* Problem details:
Beginning with the line that contains "- The average" in the material below, print each line exactly until the line that contains "Figure 2 shows" has been printed, then stop.

* Records for this exercise:
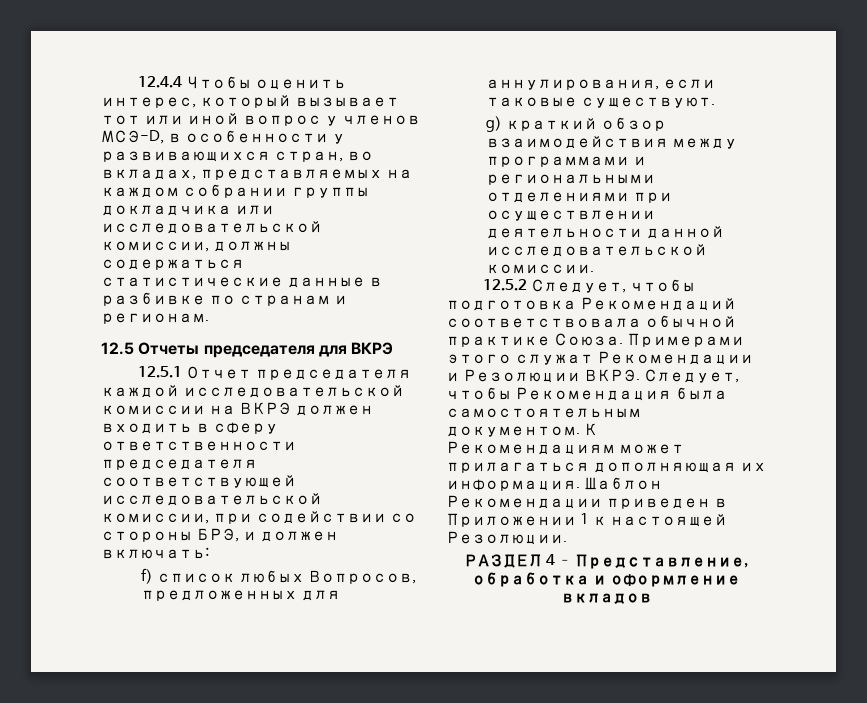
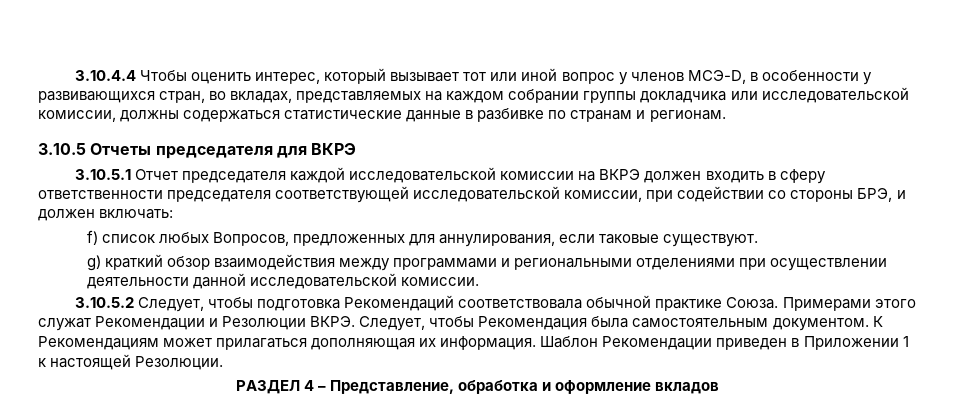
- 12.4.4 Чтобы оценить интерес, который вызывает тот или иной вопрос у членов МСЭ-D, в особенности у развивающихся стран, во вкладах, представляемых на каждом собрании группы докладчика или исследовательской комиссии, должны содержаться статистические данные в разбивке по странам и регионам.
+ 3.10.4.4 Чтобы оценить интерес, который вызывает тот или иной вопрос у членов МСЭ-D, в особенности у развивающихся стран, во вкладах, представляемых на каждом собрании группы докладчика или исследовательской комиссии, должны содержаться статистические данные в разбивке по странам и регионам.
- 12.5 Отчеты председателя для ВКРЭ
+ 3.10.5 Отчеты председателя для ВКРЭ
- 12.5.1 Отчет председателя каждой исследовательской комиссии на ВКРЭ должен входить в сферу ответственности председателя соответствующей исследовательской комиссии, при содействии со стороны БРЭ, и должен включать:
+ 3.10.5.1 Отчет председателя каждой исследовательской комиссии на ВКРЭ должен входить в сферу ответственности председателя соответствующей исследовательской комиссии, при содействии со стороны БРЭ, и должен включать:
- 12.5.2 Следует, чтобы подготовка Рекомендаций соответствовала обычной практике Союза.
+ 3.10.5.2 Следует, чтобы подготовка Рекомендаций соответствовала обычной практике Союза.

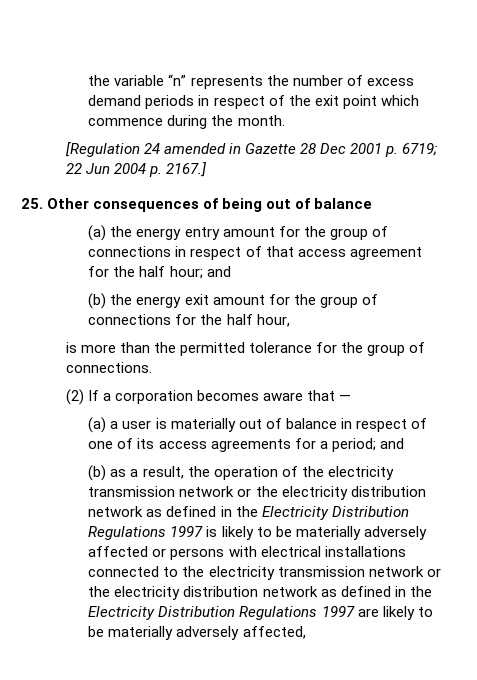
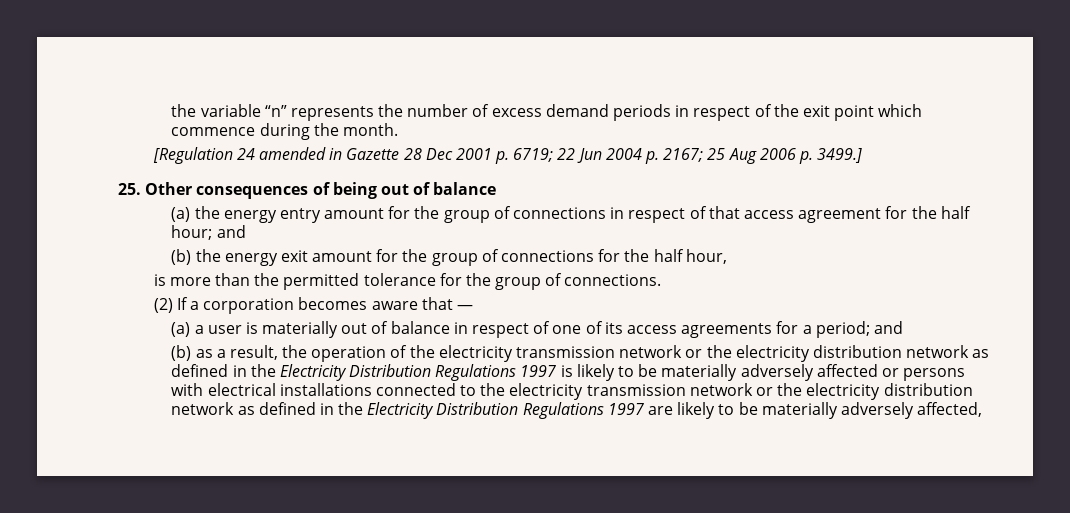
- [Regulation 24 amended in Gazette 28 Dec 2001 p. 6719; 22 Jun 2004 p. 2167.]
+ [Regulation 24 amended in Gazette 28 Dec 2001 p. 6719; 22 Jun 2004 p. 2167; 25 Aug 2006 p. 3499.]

---

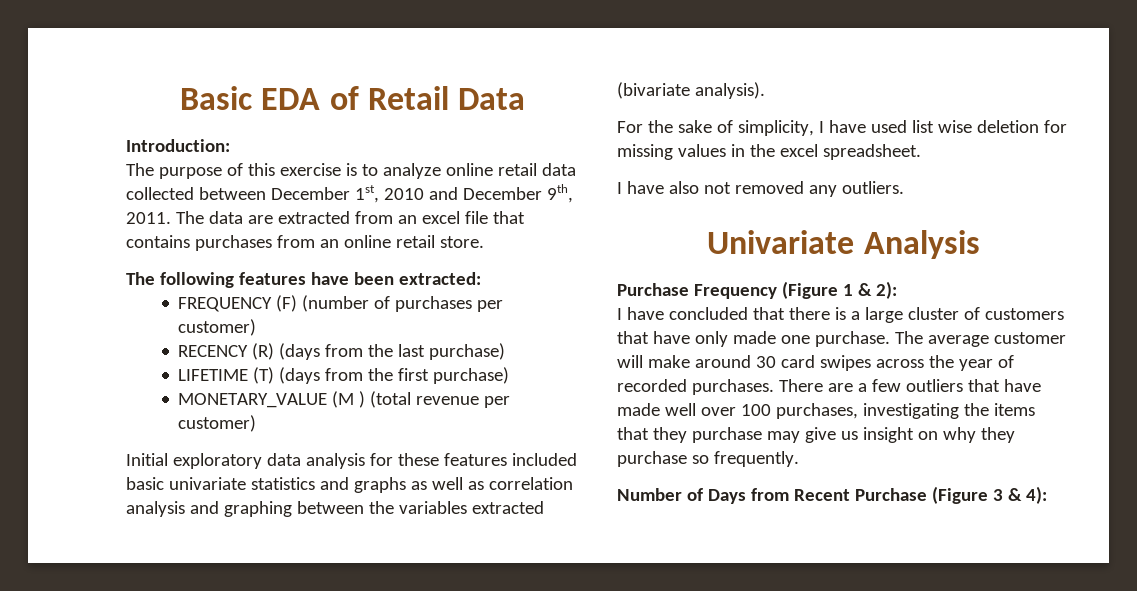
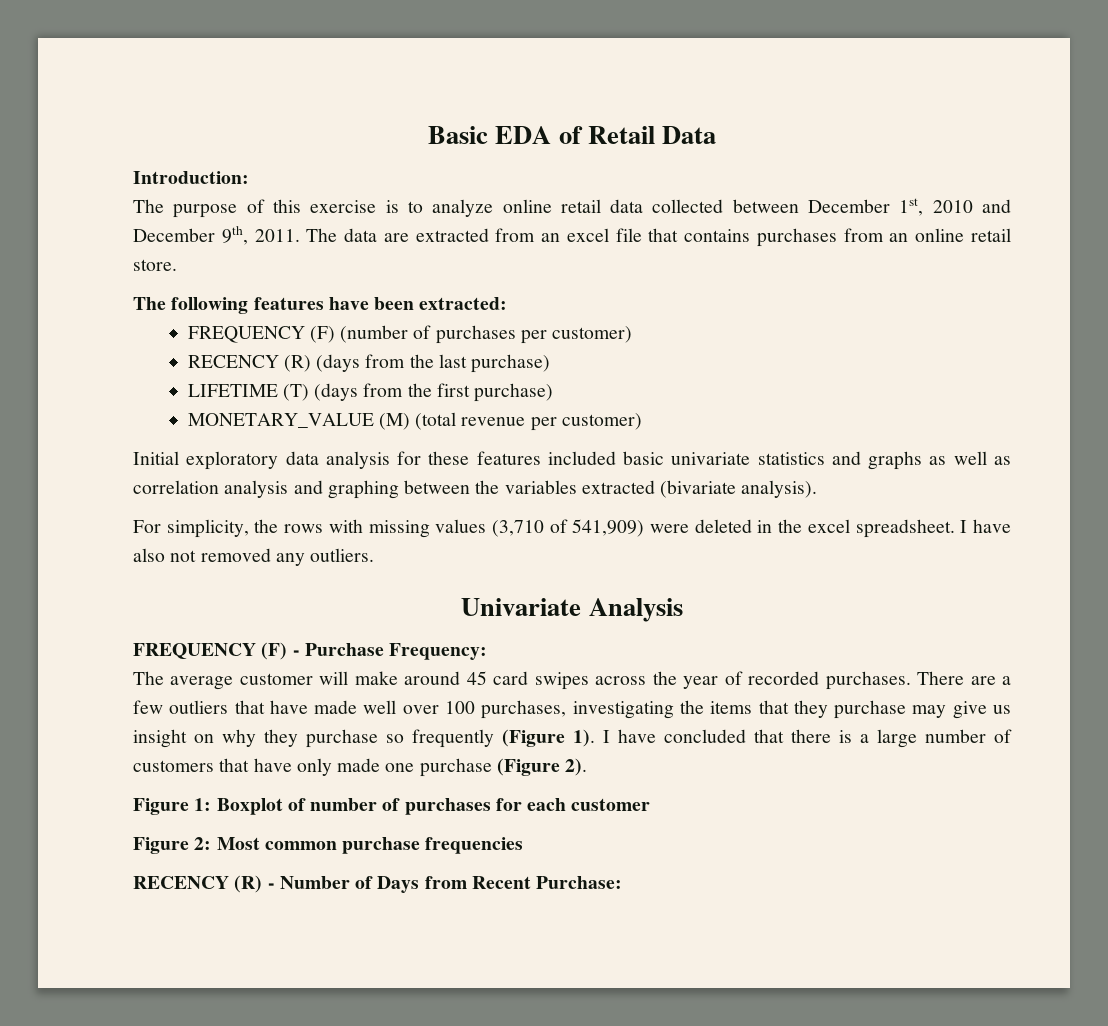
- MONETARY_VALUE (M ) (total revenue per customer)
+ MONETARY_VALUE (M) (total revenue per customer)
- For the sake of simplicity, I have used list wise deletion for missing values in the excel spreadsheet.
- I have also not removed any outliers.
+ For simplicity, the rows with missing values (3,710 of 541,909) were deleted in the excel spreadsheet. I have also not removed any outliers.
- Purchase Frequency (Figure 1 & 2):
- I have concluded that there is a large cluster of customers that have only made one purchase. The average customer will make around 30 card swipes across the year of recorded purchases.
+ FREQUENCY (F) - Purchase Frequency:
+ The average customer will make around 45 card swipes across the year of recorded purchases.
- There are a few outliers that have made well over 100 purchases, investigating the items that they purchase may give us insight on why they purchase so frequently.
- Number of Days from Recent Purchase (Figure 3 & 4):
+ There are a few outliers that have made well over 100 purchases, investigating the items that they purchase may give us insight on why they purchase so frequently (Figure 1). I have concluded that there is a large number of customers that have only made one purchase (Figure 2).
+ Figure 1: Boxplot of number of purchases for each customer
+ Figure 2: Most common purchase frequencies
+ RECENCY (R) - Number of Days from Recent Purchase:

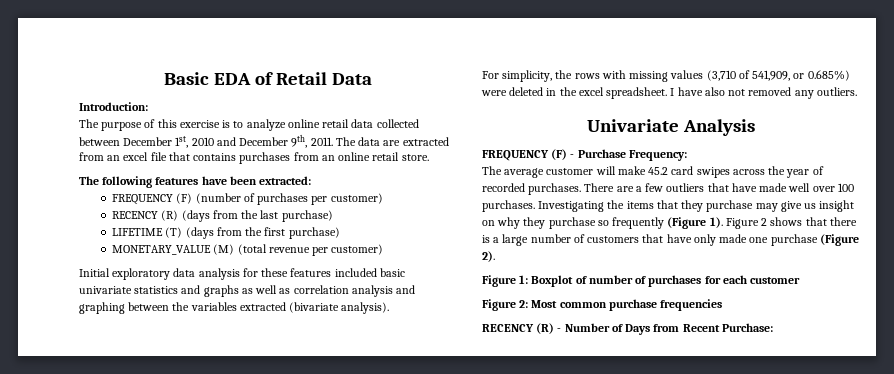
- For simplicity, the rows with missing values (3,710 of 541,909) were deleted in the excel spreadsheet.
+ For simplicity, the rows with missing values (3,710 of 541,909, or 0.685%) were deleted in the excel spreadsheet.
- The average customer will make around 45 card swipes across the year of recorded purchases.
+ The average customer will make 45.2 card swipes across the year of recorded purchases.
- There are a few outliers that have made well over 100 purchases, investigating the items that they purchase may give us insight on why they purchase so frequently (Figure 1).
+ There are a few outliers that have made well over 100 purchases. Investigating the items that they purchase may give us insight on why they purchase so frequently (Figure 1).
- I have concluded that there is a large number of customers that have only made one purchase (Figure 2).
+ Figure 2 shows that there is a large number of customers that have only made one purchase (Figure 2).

* Exercise solution:
- The average customer will make around 45 card swipes across the year of recorded purchases.
+ The average customer will make 45.2 card swipes across the year of recorded purchases.
- There are a few outliers that have made well over 100 purchases, investigating the items that they purchase may give us insight on why they purchase so frequently (Figure 1).
+ There are a few outliers that have made well over 100 purchases. Investigating the items that they purchase may give us insight on why they purchase so frequently (Figure 1).
- I have concluded that there is a large number of customers that have only made one purchase (Figure 2).
+ Figure 2 shows that there is a large number of customers that have only made one purchase (Figure 2).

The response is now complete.